ドロティア王妃は、険しい顔をしてアベリルを睨みつけていたのだ。
「……ブランダは処刑します」
「えっ……!?」
一瞬で、アベリルは泣き出しそうな顔に変化した。
「あんな魔法薬を私に飲ませるだなんて許せません」
王妃に睨まれてアベリルは震えだしてしまった。だから、支えとなるようにしっかりと芽々は肩を掴んだ。そして、ドロティア王妃をまっすぐに見据えはっきりと言った。
「王妃様、お待ちください! ブランダ先生の魔法薬がちゃんとした物だったからこそ、王妃様は現在ご健康になられたのです!」
ドロティア王妃の目に疑心が色濃く浮かぶ。芽々の言い分が口から出まかせだと思ったのだろう。しかし、芽々はクリストファー王子と国王の病を治したことがあるので、嘘だとはねつけることができなかった様子だ。
「……どういうことです? あれは毒薬ではなかったのですか?」
ドロティア王妃の疑り深い目が、芽々の表情から嘘を見つけ出そうとしている。しかし、芽々は真実を伝えているのだ。ひるむ理由はない。
しかし、芽々より早く、エルヴィンが答えた。
「はい、王妃様。ブランダの作った魔法薬に害がない事は芽々が立証済みです」
ドロティア王妃が信頼しているエルヴィンが出てきたことで、芽々の言い分が裏付けされた格好となった。
「では、なぜ私は倒れたというのです? 芽々さん、説明してください」
芽々は、神妙に頷いた。
「それは、飲み合わせです! ブランダ先生の特効薬は普通に飲んでいれば、害は全くありません! でも、まだ試されていない食べ物と飲み合わせが悪かったのです!」
王妃は、一理あるという風に頷いた。
「だから、私は倒れたというのですか? 飲み合わせが悪い食べ物とは一体……?」
「それは、『メロメロティ』です! ね、エルヴィン!」
「ああ、『メロメロティ』は、あの疫病の特効薬になったのですが、王妃様の『四角蜘蛛の感染症の特効薬』とは相性が悪かったようです。だから、私が作った魔法薬で中和しました」
エルヴィンが天才調合師だからこそ、この魔法薬ができたようなものだ。私一人ではどうにもならなかったからね……!
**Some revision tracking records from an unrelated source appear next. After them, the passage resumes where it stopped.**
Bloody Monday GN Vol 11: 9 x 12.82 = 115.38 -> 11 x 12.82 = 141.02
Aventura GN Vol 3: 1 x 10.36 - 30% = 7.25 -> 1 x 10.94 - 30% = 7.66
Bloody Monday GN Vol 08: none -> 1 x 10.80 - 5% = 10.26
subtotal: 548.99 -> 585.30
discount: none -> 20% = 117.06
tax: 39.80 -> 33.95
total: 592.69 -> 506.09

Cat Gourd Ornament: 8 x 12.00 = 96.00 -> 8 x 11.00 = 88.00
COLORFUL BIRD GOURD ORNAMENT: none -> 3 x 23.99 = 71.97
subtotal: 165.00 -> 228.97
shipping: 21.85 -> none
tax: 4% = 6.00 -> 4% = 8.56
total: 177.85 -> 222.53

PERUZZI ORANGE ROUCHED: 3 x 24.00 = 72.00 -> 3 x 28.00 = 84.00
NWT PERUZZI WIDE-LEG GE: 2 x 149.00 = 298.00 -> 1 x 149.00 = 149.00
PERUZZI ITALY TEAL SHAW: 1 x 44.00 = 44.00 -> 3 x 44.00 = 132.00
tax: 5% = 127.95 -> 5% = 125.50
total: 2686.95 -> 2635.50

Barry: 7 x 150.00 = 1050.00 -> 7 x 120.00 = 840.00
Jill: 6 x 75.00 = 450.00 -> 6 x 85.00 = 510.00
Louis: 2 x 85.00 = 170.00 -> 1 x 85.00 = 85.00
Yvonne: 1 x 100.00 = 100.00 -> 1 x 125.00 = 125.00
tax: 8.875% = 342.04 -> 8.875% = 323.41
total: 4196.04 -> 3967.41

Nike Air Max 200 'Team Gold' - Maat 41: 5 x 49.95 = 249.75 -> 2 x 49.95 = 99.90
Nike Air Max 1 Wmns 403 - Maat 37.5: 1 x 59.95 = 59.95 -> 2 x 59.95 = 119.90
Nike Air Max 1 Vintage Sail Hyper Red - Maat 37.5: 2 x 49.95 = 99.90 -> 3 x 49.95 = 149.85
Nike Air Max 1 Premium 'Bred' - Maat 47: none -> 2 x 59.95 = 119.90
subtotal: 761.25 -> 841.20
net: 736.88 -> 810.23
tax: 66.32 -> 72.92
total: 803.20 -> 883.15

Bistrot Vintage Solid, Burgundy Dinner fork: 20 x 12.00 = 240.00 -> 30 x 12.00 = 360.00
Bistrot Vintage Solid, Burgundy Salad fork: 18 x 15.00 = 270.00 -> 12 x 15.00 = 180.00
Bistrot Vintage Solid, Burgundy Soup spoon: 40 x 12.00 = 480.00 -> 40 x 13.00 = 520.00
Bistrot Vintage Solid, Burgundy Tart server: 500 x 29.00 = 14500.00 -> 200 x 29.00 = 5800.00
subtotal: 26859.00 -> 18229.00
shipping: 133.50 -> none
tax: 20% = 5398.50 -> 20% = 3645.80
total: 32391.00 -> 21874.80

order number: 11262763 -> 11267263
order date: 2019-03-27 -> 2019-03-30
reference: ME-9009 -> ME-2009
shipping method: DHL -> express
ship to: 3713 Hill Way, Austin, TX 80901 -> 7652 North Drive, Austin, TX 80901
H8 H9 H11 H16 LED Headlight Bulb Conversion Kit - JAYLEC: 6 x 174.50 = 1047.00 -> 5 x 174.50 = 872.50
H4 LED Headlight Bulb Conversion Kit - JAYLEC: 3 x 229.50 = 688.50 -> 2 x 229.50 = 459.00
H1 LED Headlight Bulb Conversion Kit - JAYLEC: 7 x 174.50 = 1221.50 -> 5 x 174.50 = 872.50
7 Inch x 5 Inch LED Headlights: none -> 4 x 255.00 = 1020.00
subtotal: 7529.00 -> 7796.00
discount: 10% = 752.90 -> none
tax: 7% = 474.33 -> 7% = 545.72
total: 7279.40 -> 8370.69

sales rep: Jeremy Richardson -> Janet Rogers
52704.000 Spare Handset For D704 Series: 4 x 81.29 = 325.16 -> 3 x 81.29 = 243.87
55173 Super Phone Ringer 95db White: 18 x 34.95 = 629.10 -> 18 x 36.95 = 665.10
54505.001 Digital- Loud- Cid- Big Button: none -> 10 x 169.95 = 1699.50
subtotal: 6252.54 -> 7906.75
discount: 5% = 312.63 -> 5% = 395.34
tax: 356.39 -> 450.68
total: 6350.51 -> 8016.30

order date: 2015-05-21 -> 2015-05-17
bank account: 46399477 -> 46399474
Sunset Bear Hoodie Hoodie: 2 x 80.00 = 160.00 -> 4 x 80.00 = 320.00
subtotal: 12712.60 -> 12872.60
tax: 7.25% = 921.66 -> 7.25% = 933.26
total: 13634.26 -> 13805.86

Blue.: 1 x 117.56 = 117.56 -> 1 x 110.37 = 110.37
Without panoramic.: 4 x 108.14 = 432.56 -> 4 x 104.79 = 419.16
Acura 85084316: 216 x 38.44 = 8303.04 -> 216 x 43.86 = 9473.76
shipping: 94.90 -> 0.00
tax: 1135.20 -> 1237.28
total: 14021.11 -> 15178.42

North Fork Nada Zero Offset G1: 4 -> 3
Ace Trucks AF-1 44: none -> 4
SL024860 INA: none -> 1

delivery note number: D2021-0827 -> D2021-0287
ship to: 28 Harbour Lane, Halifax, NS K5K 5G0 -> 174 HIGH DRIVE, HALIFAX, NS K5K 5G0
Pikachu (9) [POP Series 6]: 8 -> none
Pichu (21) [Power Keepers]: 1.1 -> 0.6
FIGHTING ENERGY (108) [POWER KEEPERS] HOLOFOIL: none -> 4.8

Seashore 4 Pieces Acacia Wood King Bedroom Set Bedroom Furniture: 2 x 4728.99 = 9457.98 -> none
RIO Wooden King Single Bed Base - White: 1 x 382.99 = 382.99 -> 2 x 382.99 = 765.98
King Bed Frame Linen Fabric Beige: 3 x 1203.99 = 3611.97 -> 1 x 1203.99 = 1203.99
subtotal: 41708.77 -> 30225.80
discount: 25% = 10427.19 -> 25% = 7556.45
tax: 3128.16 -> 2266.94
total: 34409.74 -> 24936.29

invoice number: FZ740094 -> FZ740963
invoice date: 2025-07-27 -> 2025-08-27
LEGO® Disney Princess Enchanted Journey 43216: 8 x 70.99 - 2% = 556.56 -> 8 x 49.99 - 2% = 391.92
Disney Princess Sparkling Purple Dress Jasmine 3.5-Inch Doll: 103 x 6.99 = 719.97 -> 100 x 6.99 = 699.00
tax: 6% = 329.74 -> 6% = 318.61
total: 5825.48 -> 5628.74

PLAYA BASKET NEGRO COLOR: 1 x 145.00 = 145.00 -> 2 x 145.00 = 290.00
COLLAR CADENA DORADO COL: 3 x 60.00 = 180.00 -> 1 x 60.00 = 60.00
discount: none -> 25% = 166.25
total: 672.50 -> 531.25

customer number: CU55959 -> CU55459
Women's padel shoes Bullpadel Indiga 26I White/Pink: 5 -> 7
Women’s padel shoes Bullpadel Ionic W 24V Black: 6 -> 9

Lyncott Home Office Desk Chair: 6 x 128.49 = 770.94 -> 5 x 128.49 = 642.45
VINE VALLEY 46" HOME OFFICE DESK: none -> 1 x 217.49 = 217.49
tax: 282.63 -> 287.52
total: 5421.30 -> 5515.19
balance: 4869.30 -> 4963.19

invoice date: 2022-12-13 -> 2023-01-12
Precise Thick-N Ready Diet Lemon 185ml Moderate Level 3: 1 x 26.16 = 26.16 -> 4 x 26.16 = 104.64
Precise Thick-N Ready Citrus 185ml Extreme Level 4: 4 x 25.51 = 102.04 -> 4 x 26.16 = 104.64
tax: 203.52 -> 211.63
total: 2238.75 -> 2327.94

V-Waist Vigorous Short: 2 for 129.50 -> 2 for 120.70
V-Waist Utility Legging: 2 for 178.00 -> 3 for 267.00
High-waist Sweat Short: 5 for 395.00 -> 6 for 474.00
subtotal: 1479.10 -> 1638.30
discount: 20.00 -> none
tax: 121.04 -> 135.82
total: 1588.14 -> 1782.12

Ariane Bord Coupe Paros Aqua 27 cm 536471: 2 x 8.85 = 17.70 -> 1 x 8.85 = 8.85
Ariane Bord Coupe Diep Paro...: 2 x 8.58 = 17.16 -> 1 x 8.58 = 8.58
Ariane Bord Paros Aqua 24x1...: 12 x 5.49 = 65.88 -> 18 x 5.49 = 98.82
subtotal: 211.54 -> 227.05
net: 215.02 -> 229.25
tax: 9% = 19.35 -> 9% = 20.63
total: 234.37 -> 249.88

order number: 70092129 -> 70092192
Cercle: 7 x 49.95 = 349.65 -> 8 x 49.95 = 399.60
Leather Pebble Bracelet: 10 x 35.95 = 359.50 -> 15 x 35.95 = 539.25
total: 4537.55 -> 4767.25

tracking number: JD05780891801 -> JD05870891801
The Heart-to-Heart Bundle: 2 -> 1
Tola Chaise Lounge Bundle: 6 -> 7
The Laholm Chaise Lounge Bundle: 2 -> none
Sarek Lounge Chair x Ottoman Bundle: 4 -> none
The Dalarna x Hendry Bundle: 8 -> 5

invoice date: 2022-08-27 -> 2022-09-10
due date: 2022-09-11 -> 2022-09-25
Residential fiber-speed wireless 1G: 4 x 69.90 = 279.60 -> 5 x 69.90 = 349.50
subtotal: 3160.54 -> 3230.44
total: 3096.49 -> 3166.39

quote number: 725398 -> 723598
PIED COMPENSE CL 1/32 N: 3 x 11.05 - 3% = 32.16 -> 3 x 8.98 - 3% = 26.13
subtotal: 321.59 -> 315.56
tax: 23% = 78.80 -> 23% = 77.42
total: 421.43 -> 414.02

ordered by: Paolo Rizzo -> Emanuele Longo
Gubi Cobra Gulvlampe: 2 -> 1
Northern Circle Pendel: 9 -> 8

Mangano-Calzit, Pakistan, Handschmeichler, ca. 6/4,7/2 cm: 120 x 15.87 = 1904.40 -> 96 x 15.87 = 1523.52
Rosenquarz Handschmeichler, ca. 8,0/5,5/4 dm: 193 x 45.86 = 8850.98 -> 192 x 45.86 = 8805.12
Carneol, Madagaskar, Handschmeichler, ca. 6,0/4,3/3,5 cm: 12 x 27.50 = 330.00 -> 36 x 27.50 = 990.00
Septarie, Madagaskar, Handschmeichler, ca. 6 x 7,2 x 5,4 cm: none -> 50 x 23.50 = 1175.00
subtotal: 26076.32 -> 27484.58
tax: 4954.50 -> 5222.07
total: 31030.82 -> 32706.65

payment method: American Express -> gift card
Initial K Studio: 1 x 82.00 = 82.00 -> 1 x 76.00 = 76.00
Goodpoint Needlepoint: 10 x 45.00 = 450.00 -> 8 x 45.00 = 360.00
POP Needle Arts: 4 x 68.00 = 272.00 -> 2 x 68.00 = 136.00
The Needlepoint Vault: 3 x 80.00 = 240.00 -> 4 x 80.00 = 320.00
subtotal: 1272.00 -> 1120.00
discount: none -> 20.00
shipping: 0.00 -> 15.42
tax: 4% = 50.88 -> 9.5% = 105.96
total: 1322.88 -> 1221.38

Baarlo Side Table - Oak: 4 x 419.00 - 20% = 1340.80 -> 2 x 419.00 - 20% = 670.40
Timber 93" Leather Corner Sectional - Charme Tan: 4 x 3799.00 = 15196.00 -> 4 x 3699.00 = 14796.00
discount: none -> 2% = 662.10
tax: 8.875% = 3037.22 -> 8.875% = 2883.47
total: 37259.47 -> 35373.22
「そうなのですか……?でも、それなら、私の主治医も、ブランダも分かっていたはずでは?」
エルヴィンが首を横に振った。
「いいえ、メロメロティは珍しい果実です。なので、飲み合わせまでは研究されていなかったのです」
アベリルが必死で神に祈るように手を組み合わせた。
「王妃様のご病気が治ったのは、ブランダ先生の特効薬の効果です……! ですから、ブランダ先生をお許し下さい……!」
王妃は暫く、芽々たちをじっと見ていた。しかし、口元に笑みが浮かんだ。
「分かりました。ブランダを釈放しましょう!」
王妃はすっかりブランダを許していた。芽々たちの言い分に納得したらしい。
「やったぁ!」
「芽々おねえちゃん……!」
アベリルは芽々に抱き付いて再び大泣きした。どうやら緊張の糸が切れたようだった。
「さあ、この者たちに褒美を!」
ドロティア王妃の声が高らかに響いた。
フームス隊長は、口元に笑みを湛えたまま静かに部屋を出て行った。
芽々は、アベリルをなだめながらエルヴィンと目くばせした。
エルヴィンも、満足そうに頷いていた。
そうして、この疫病騒ぎは一段落したのだった。